As to Defendant SBC's claim for subrogation, under that doctrine, subrogation is defined as "the substitution of another person in place of a creditor, so that the person in whose favor it is exercised succeeds to the rights of the creditor in relation to the debt." Bankers Trust Co. v. Collins, 124 S.W.3d 576, 579 (Tenn. Ct. App. 2003). Equitable subrogation compels "the ultimate payment of a debt by one who, in justice, equity, and good conscience, should pay." Castleman Const. Co. v. Pennington, 432 S.W.2d 669, 673 (Tenn. 1968). Central to the doctrine of subrogation is the equitable principle that "substantial justice should be attained, regardless of form . . ." Bankers Trust Co., 124 S.W.3d at 579 (citing Castleman Const. Co., 432 S.W.2d at 674). To award subrogation, the relief must be "an equitable" one. Castleman Const. Co., 432 S.W.2d at 673. Equitable subrogation "is not a universal remedy for persons who have lost their money." Associates Home Equity Servs., Inc. v. Franklin Nat'l Bank, M2000-00516-COA-R3CV, 2002 WL 459007, *4 (Tenn. Ct. App. Mar. 26, 2002). If a party establishes a right of subrogation, that party has the burden of demonstrating that the equities of the case entitle it to the remedy. Id.
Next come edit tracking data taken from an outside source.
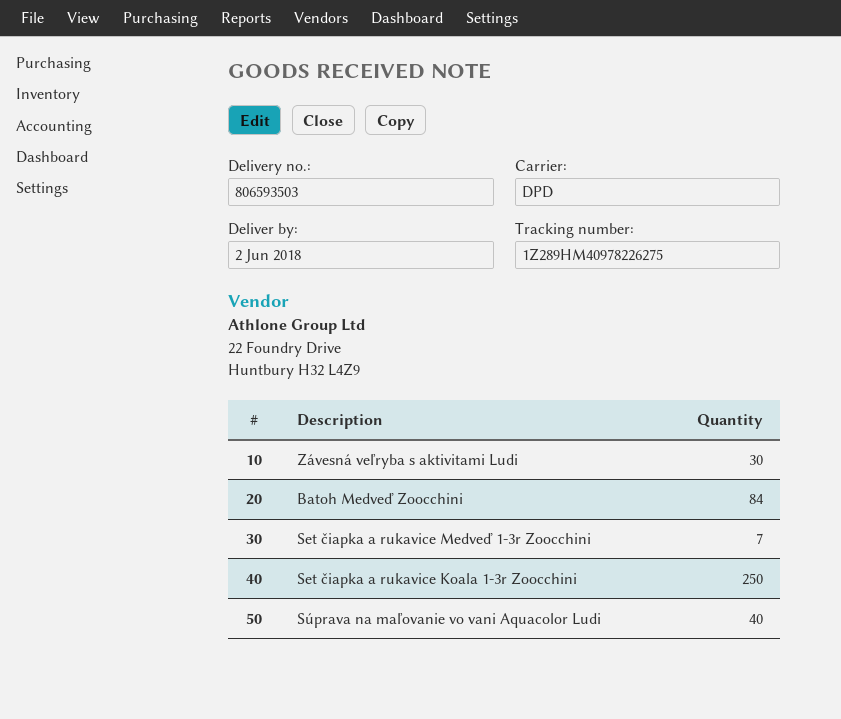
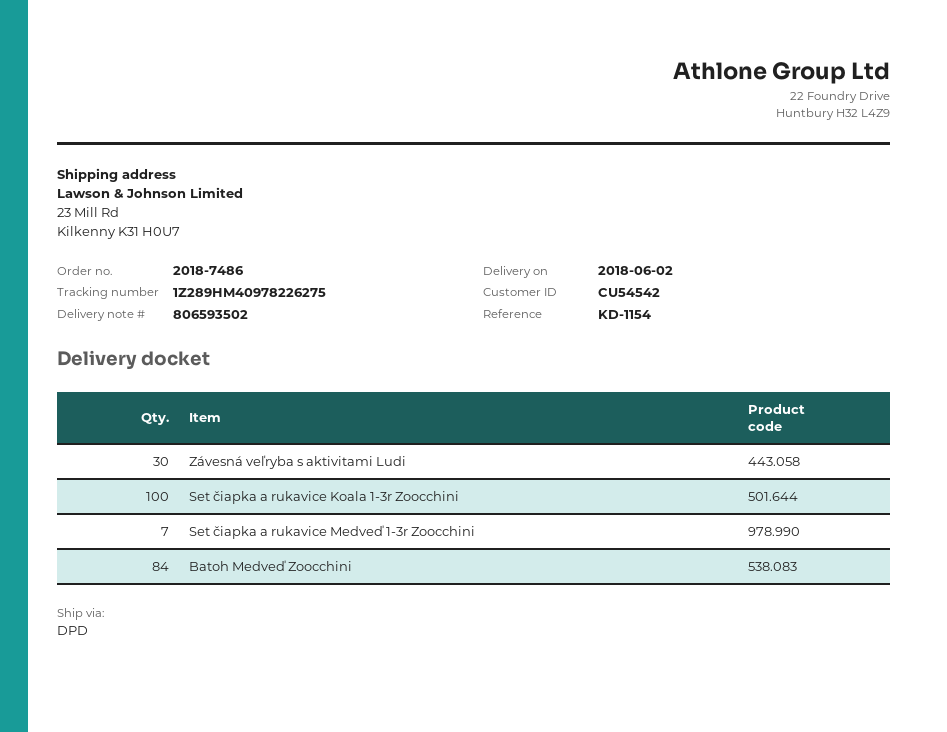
delivery note number: 806593503 -> 806593502
Set čiapka a rukavice Koala 1-3r Zoocchini: 250 -> 100
Súprava na maľovanie vo vani Aquacolor Ludi: 40 -> none

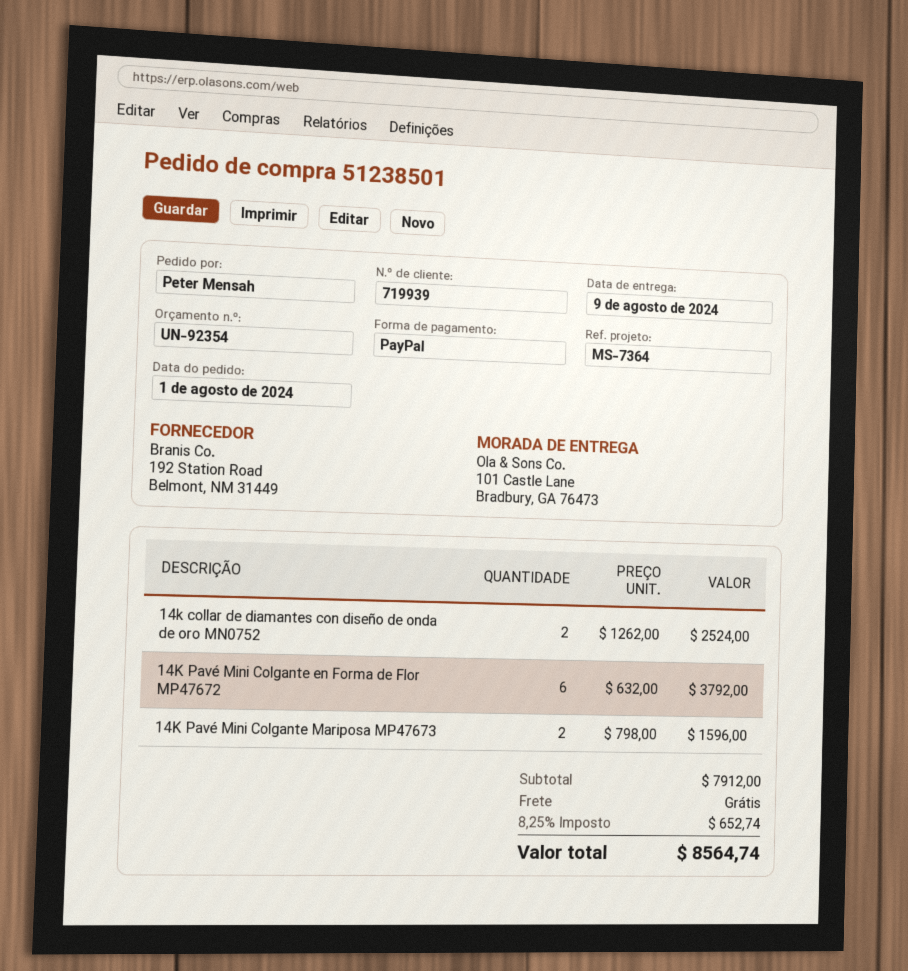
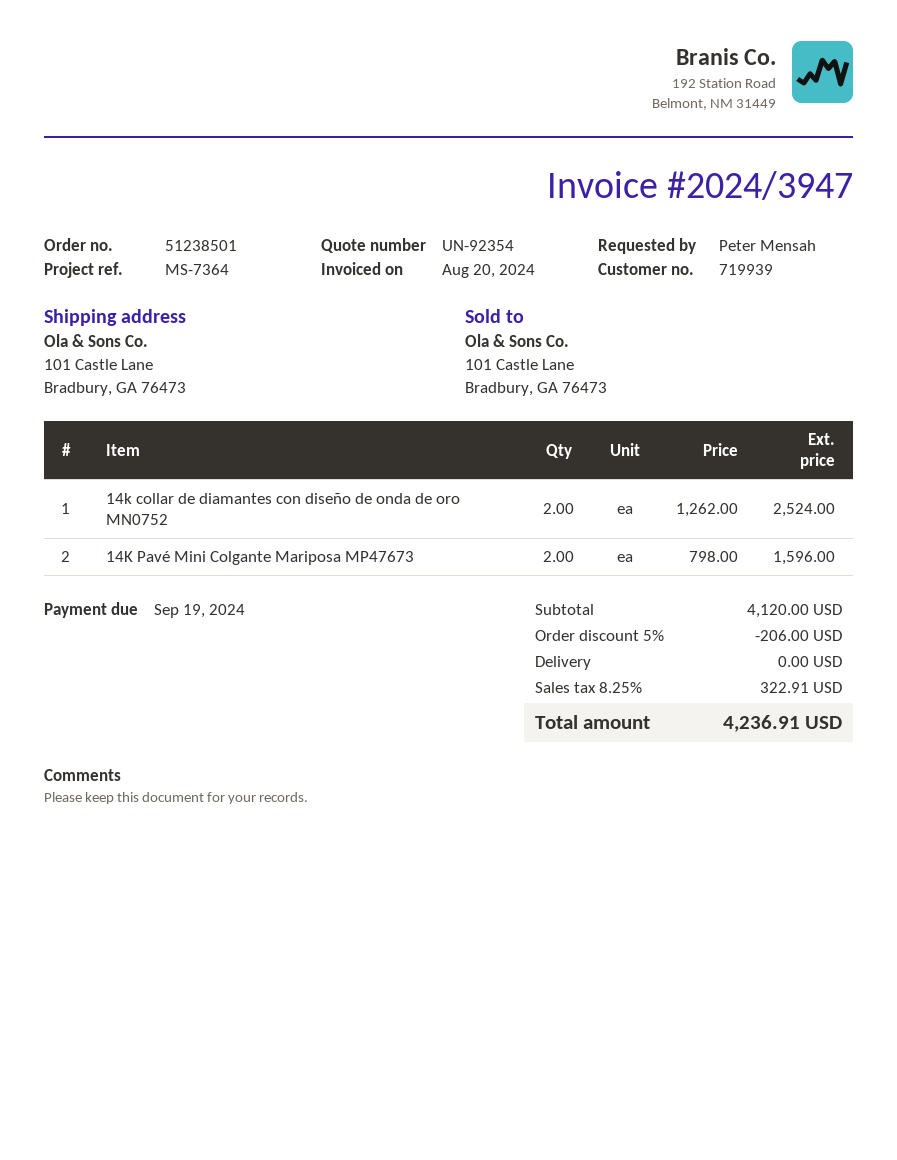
14K Pavé Mini Colgante en Forma de Flor MP47672: 6 x 632.00 = 3792.00 -> none
subtotal: 7912.00 -> 4120.00
discount: none -> 5% = 206.00
tax: 8.25% = 652.74 -> 8.25% = 322.91
total: 8564.74 -> 4236.91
To entitle one to subrogation, his equity must be strong and his case clear, since it will not be enforced where the equities are equal, or the rights are not clear, or where it will prejudice the legal or equitable rights of others. Where equities are equal, there is no right to subrogation. However, subrogation will not be enforced against superior equities.
Bankers Trust Co., 124 S.W.3d at 579 (citing Castleman Const. Co., 432 S.W.2d at 675). Here, Defendant SBC incurred the relevant debts and benefitted from the work performed. Thus, equity requires that Defendant SBC be responsible for this debt.

Plaintiff also argues that "[t]he rationale to employ equitable subrogation is to prevent unjust enrichment," Bankers Trust Co., 124 S.W.3d at 580, and to award Defendant SBC relief would unjustly enrich Defendant SBC. See Charles Blalock & Sons, Inc. v. Fairtenn, LLC, E2011-02594-COA-R3CV, 2012 WL 6727426, *4 (Tenn. Ct. App. Dec. 27, 2012) (finding plaintiff would be prejudiced where opposing party received benefit of work for contracted price without work having been paid for). Plaintiff cites its losses at several million dollars on Defendant SBC's loans. Thus, Plaintiff contends that awarding relief would give Defendant SBC a windfall because SBC would be relieved from paying a debt for work that benefitted Defendant SBC, thereby increasing Plaintiff's deficiency.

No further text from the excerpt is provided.